Host intro: Charter schools — independent public schools freed from bureaucratic regulations — are under attack from the educational establishment. Pete du Pont of the National Center for Policy Analysis says you can often know something best by studying its enemies.

Charter schools get the same dollar-per-pupil money from the state that other public schools get. Then, they go their own way under independent management: hire their own teachers, set their own curricula, and answer — directly — to parents for their "product" — education. Over 400 are open this year.

They're driving the education establishment nuts.

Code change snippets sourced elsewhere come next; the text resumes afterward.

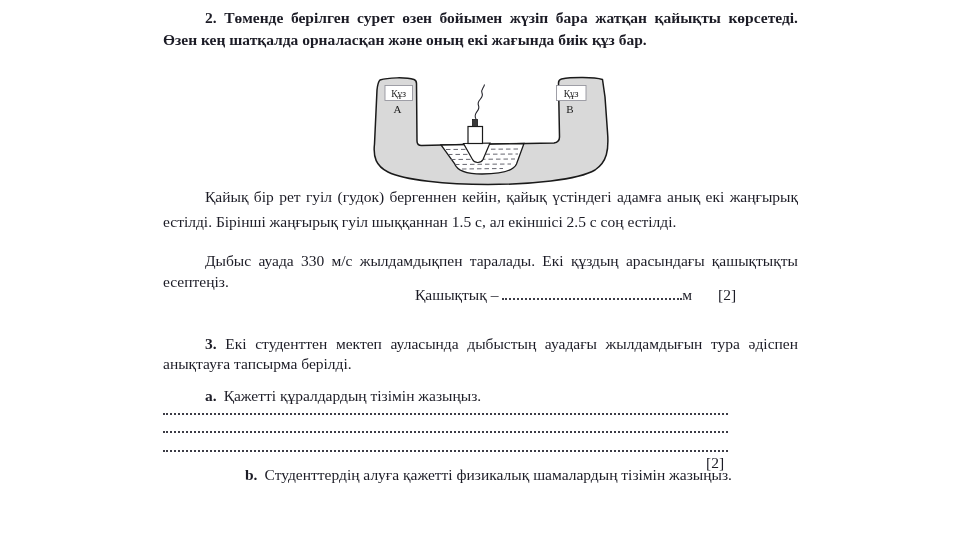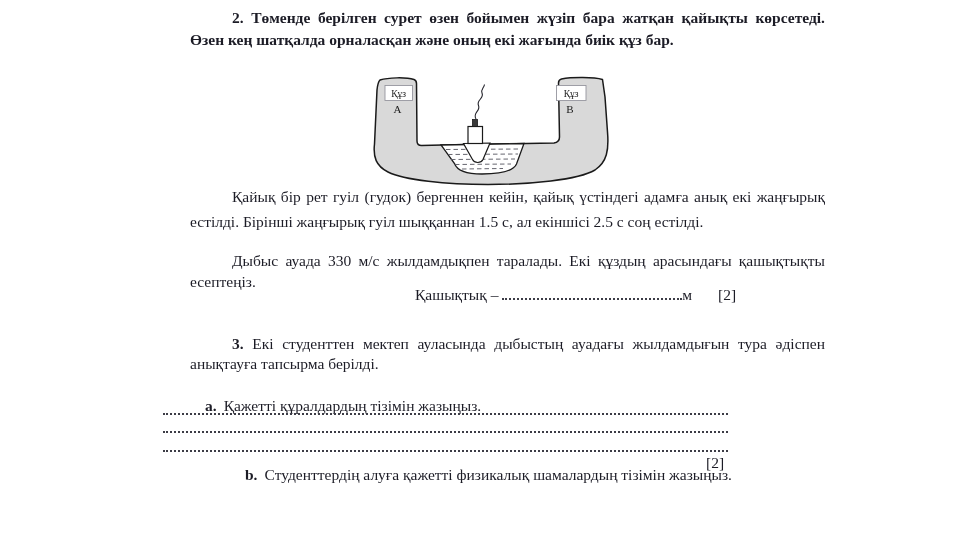--- a/index.html
+++ b/index.html
@@ -18,7 +18,7 @@
     font-size:15.5px;
     text-align:justify;
   }
-  .indent { text-indent:42px;margin-left:27px; }
+  .indent { text-indent:42px; }
   #q2-intro { top:7px; line-height:22px; font-weight:bold; }
   #diagram  { position:absolute; left:370px; top:62px; width:250px; height:128px; }
   #q2-echo  { top:184px; line-height:25px; }

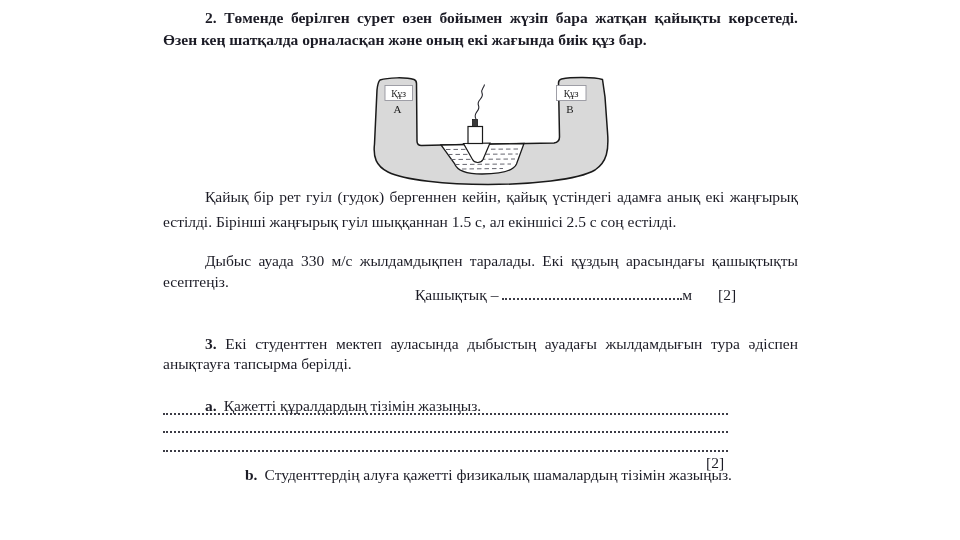--- a/index.html
+++ b/index.html
@@ -39,7 +39,7 @@
     font-size:15.5px; white-space:nowrap;
   }
   .item b { margin-right:7px; }
-  #item-a { top:387px;margin-top:10px; }
+  #item-a { top:387px; }
   #item-b { top:466px;padding-left:40px; }
   .dots {
     position:absolute; left:163px; width:565px; height:14px;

Why? Because they're judged by how well they educate, not how well they follow bureaucratic dicta, snuggle up to teachers' unions, and foster "self-esteem" at the expense of reading and writing.

I find liberal opposition to charter schools especially cynical. Charters don't siphon kids away from swank private schools: nationally, student bodies are over three-fifths minority, over half poor, a fifth disabled, and for many students English is a second language. They're in charters because they — or at least their parents — have seen what the public schools offer and they want more.

But to hear educrats and teachers' unions tell it, charter schools aren't characterized by freedom and innovation, they're rogue experiments designed to subvert public education. Looking around at much of public education over the last generation, a little subversion is a good thing.

Those are my ideas. And at the NCPA, we know ideas — and charter schools — can change the world. I'm Pete du Pont, and I'll see you tomorrow.

Host outro: Tomorrow, Pete du Pont passes out a few Christmas gifts.